Monday 17 August 2015

Paulo Coelho and the Power of Words



Apologists for Islam normally recycle the same basic talking points over and over, never allowing the intrusion of facts, reason or logic to interfere with what just sounds right to them.

One of these common talking points was recently deployed by the Brazilian writer Paulo Coelho, author of the acclaimed novel The Alchemist.

Coelho posted an image of the Qur'an on his Facebook page with the caption ‘Exhibition “Books that changed the world,” which received major attention on the social network, gaining over 36,000 likes and more than 3000 shares.

However, one Facebook user, under the name Hiba B Dakkak, commented: “Really!!! This book is the source of violence and murder.”

Coelho replied, saying: “Not true. I am Christian, and for centuries we tried to imposed [sic] our religion by the force of the sword - check ‘cruzades’ [sic] in the dictionary. We murdered women - calling them witches, and we tried to stop science - like in the case of Galileu Galilei [sic]. So, it is not to blame a religion, but how people manipulate it.”

His reply to the comment received more than 5,000 likes on Facebook.

This idea, that "all religions have their extremists", and that it's not the texts' fault, only that of the people who "manipulate" them, is an extremely common one in the public discourse, but it's pure logical fallacy. Coelho says that he is a Christian, and that witch hunts and the "cruzades" were not Christian, just people "manipulating" Christianity. That's not a claim I intend to assess here (if you're interested, you can go here and here). But the important point is that from this, Coelho concludes that therefore, any violent acts committed in the name of Islam must also be un-Islamic, and not sanctioned by its holy texts.

This is not logical. Islam and Christianity are different religions, and the Bible and the Qur'an are different books. There is no rational reason to believe that if one holy book has been misused to justify violence, then the other must be as well. What if one book sanctions violence and the other does not? Is that not within the realm of possibility?

Coelho's post also reflects the common assumption that no one can really be incited to violence by the words in an old book. To the person making such an assumption, the idea is self-evidently absurd. They do not seem to contemplate the idea that not everyone thinks like them, and that to some, the idea is not absurd at all.

Why should people not be incited by words? If you have ever done something that you were instructed to in writing, you have been incited. Have you ever cooked a meal from a cookbook? The book incited you to do that. Have you ever built a piece of furniture based on God-awful Swedish instructions? That's incitement.

People are incited to do "nice" things by words all the time. Why can't they also be incited to do bad things? The only variable in these situations is the choice of the individual to be incited, and to take action, or not. But even if they choose not to be, those words still contain a certain power, and could incite someone else. They are far from meaningless, whether they have a willing reader or not.

Coming from an acclaimed novelist, this denial of the power of words is truly distressing.

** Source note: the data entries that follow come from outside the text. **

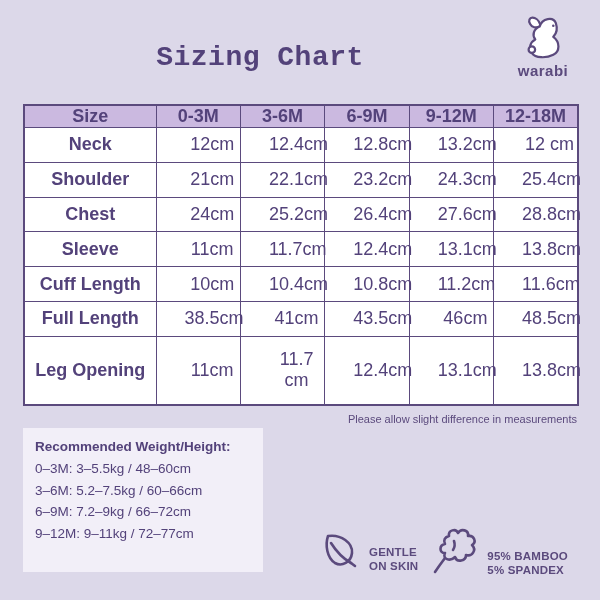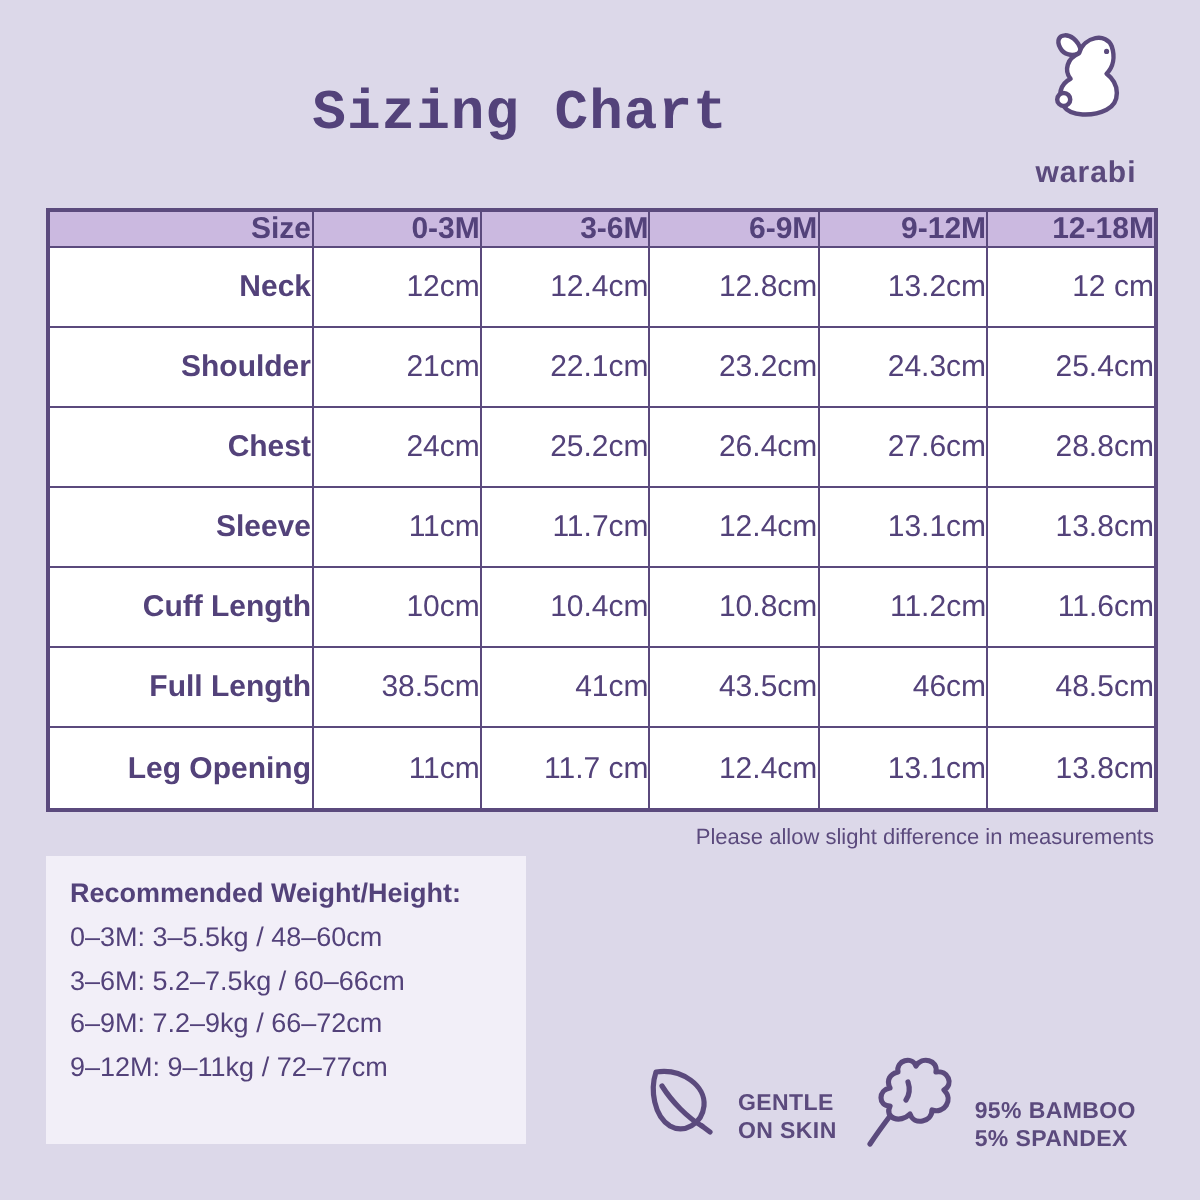--- a/index.html
+++ b/index.html
@@ -32,47 +32,47 @@
   .brand{
     position:absolute;
     top:12px;right:18px;width:78px;
     text-align:center;
   }
   .brand svg{display:block;margin:0 auto;}
   .brand-name{
     font-size:15px;font-weight:700;
     color:var(--accent);
     letter-spacing:0.5px;
-    margin-top:18px;
+    margin-top:2px;
   }
   table.sizing{
     position:absolute;
     left:23px;top:104px;
     width:554px;height:302px;
     border-collapse:collapse;
     table-layout:fixed;
     background:var(--cell-bg);
   }
   table.sizing th,table.sizing td{
     border:1.5px solid var(--border);
-    text-align:right;vertical-align:middle;
-    font-size:15px;
+    text-align:center;vertical-align:middle;
+    font-size:18px;
     color:var(--text);
     padding:0;
   }
   table.sizing{border:2px solid var(--border);}
   table.sizing thead th{
     background:var(--table-header-bg);
     font-weight:700;
   }
   table.sizing tbody th{
     background:var(--cell-bg);
     font-weight:700;
   }
-  table.sizing tbody td{font-weight:400;}
+  table.sizing tbody td{font-weight:400;padding-left:28px;}
   col.c-label{width:132px;}
   col.c-size{width:84.4px;}
   .disclaimer{
     position:absolute;
     top:413px;right:23px;
     font-size:11px;
     color:var(--accent);
   }
   .reco-box{
     position:absolute;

Incitement by words is real. If it were not, Mein Kampf would not be banned in many parts of the world (not the Islamic world, but that's another story), and there would be no laws anywhere against it, since anyone charged under such a law could just say, "I didn't incite him to kill that person, Your Honour; he merely manipulated my words to justify behaviour that had nothing to do with me otherwise." If they were of a like mind with Paolo Coelho, they might also add: "And besides, what about that Adolf Hitler fellow? He incited some people once, too."

We live in an age where people no longer seem to feel that facts matter, or that they need to have any to hand when they form an opinion on something. Instead, it is deemed sufficient to just make statements that sound correct, and which you know other people will accept without question. Truth does not seem to matter so much anymore; rather all that matters is sounding good, even if you are wrong.

I would argue that this is both important and deeply disheartening, not just on the philosophical level of the devaluation of objective truth, but also because - as I have written before - such irrationality ultimately costs lives.